* **Work order**:
Gather every line from the entries below that includes "Sofa".

----- The input -----

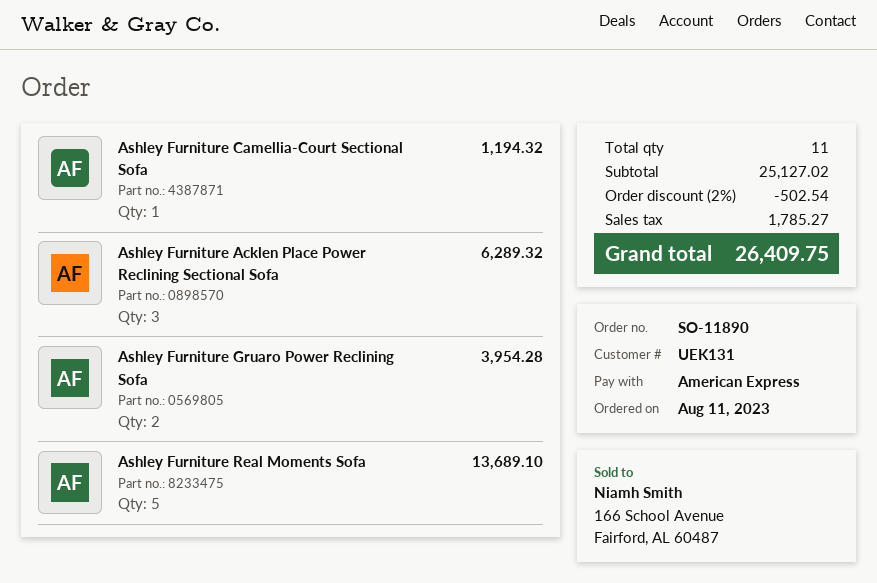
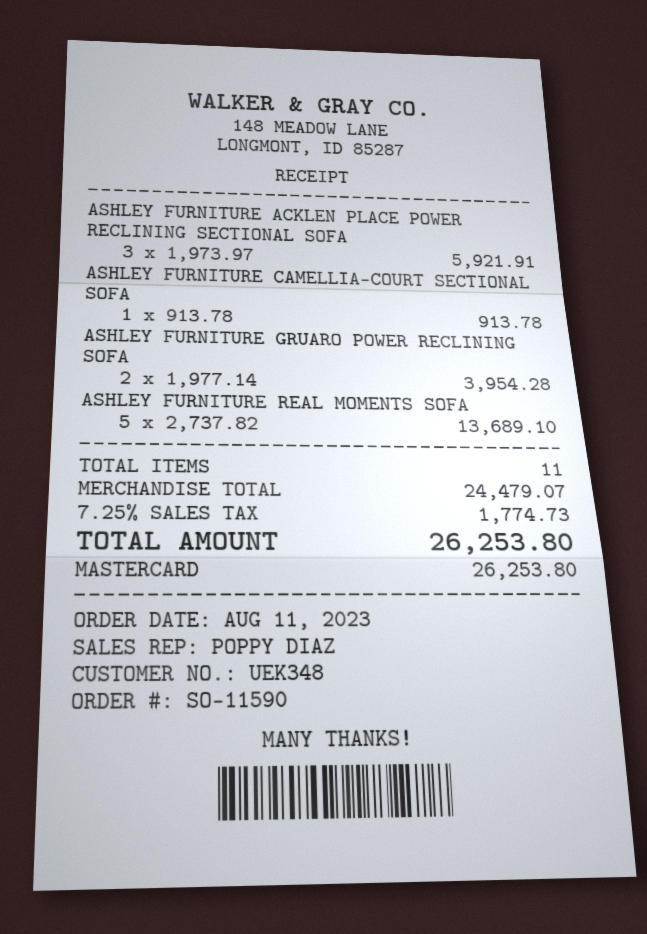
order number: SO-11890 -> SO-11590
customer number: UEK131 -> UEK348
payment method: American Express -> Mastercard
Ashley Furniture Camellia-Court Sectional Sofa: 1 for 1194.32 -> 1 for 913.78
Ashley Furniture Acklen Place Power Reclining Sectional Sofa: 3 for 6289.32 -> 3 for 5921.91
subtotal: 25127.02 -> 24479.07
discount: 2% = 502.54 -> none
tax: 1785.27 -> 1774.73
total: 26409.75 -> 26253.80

-----

* **Response area**:
Ashley Furniture Camellia-Court Sectional Sofa: 1 for 1194.32 -> 1 for 913.78
Ashley Furniture Acklen Place Power Reclining Sectional Sofa: 3 for 6289.32 -> 3 for 5921.91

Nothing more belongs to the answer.